## Exercise prompt
Go through the entries, filter for the word "Giclee", and copy every line that has it.

(Version comparison data)
--- START ---
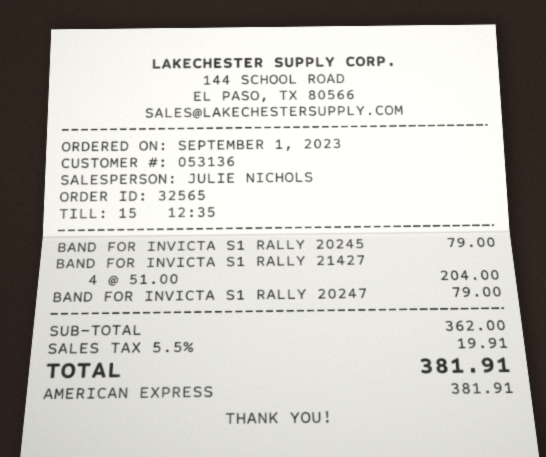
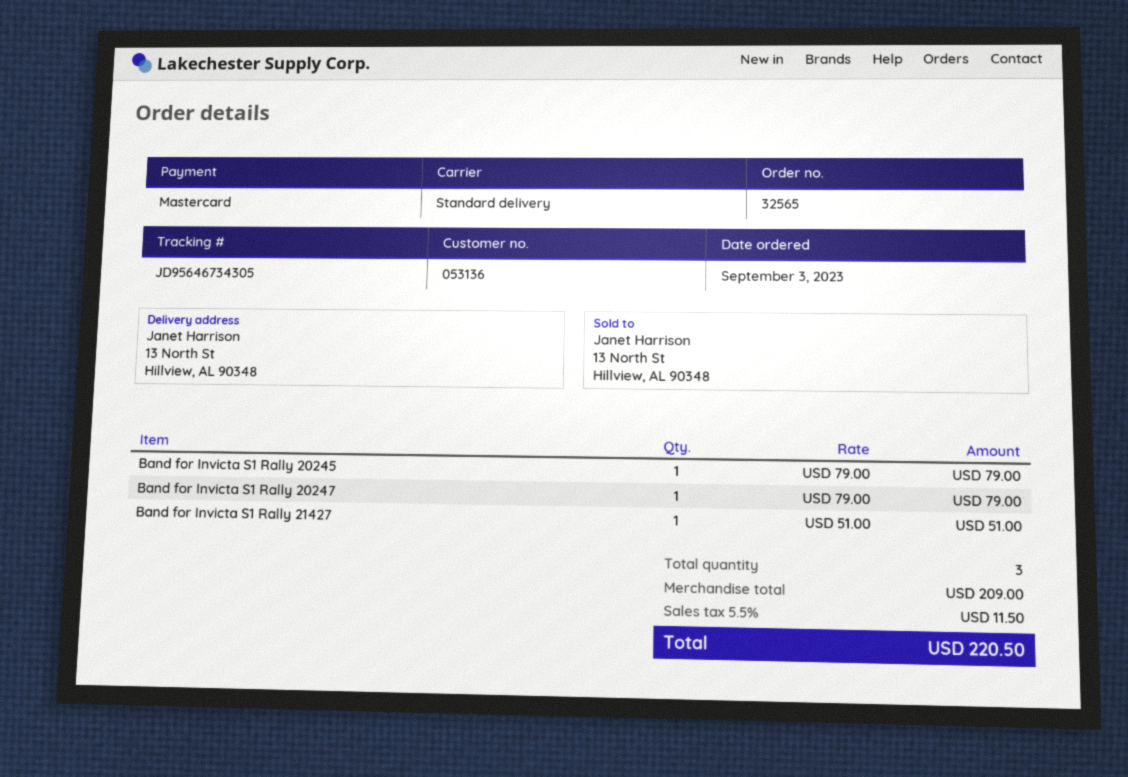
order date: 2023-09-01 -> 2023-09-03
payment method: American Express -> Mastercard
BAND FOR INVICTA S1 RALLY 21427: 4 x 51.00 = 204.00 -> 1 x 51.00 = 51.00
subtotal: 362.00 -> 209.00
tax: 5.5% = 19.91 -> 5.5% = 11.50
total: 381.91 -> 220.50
--- END ---
--- START ---
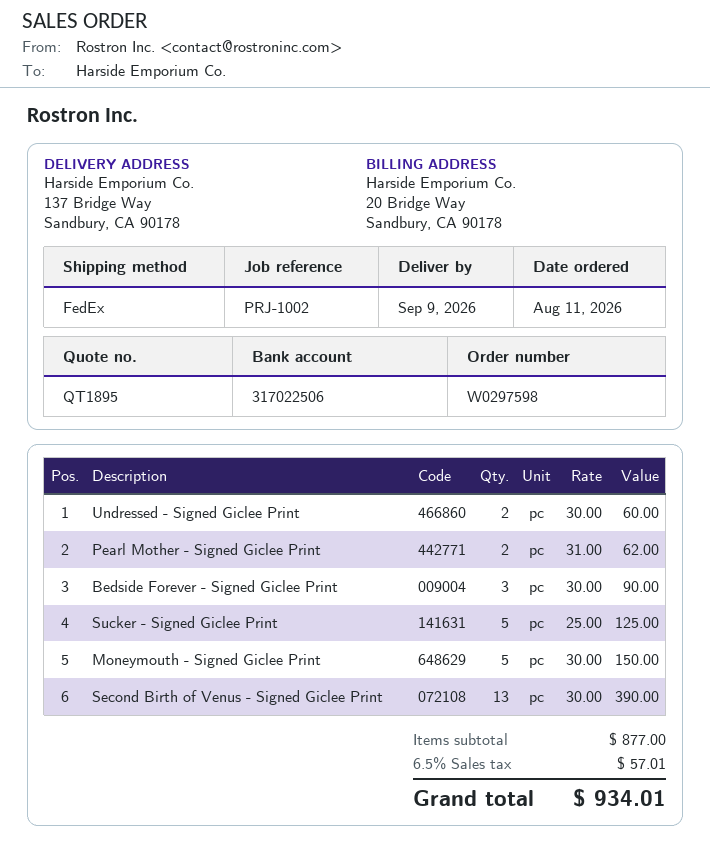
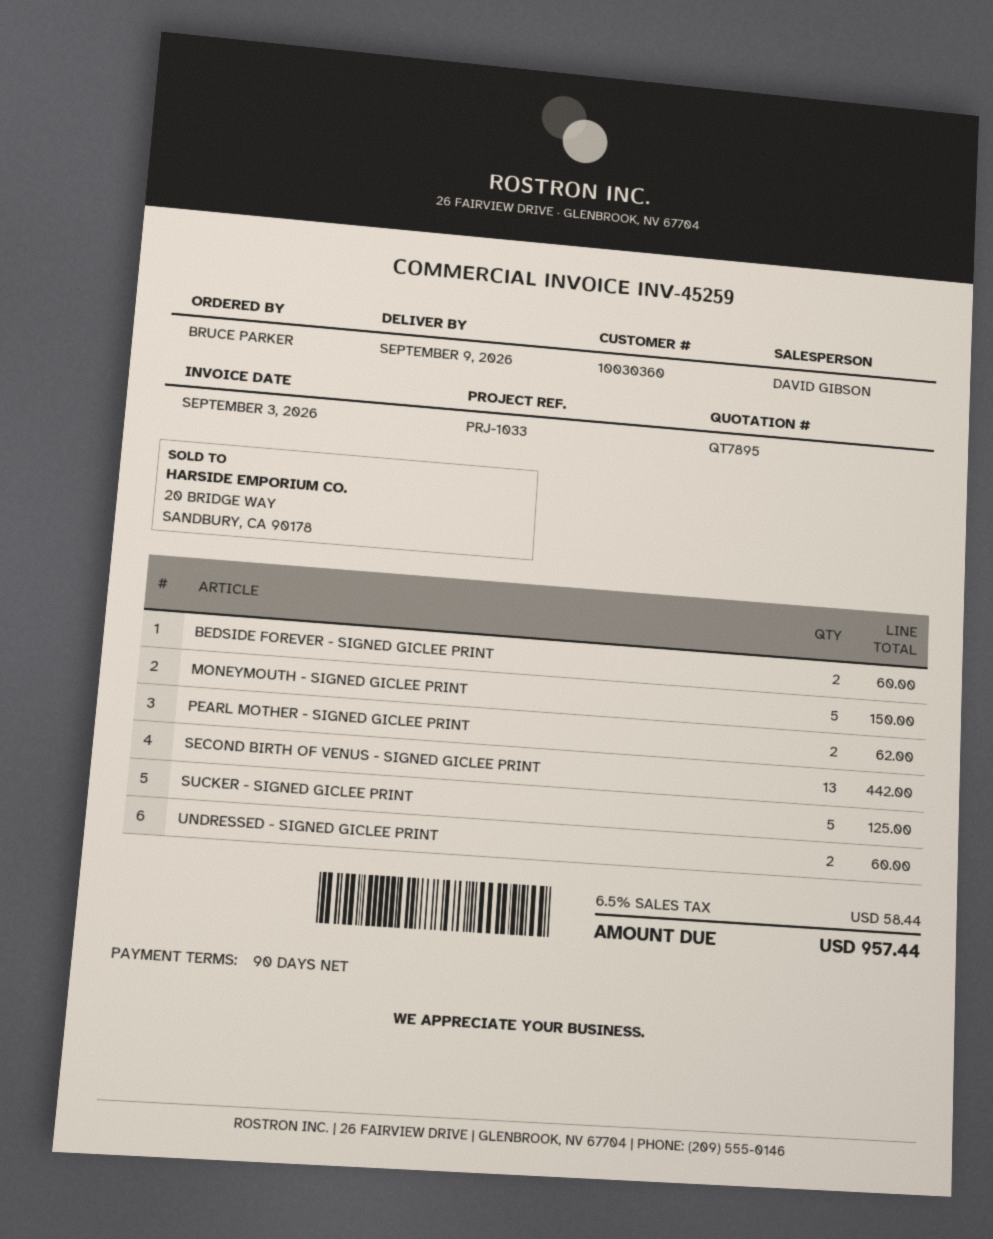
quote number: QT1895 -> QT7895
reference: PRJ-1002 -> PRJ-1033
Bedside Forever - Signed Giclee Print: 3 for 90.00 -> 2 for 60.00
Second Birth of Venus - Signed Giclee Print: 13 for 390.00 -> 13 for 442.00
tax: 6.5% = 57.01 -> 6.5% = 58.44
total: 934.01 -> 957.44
--- END ---
--- START ---
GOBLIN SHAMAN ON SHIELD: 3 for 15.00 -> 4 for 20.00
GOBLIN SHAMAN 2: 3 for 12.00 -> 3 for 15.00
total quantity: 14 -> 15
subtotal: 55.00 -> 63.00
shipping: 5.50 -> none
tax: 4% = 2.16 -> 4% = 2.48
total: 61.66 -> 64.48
--- END ---
## Written answer
Bedside Forever - Signed Giclee Print: 3 for 90.00 -> 2 for 60.00
Second Birth of Venus - Signed Giclee Print: 13 for 390.00 -> 13 for 442.00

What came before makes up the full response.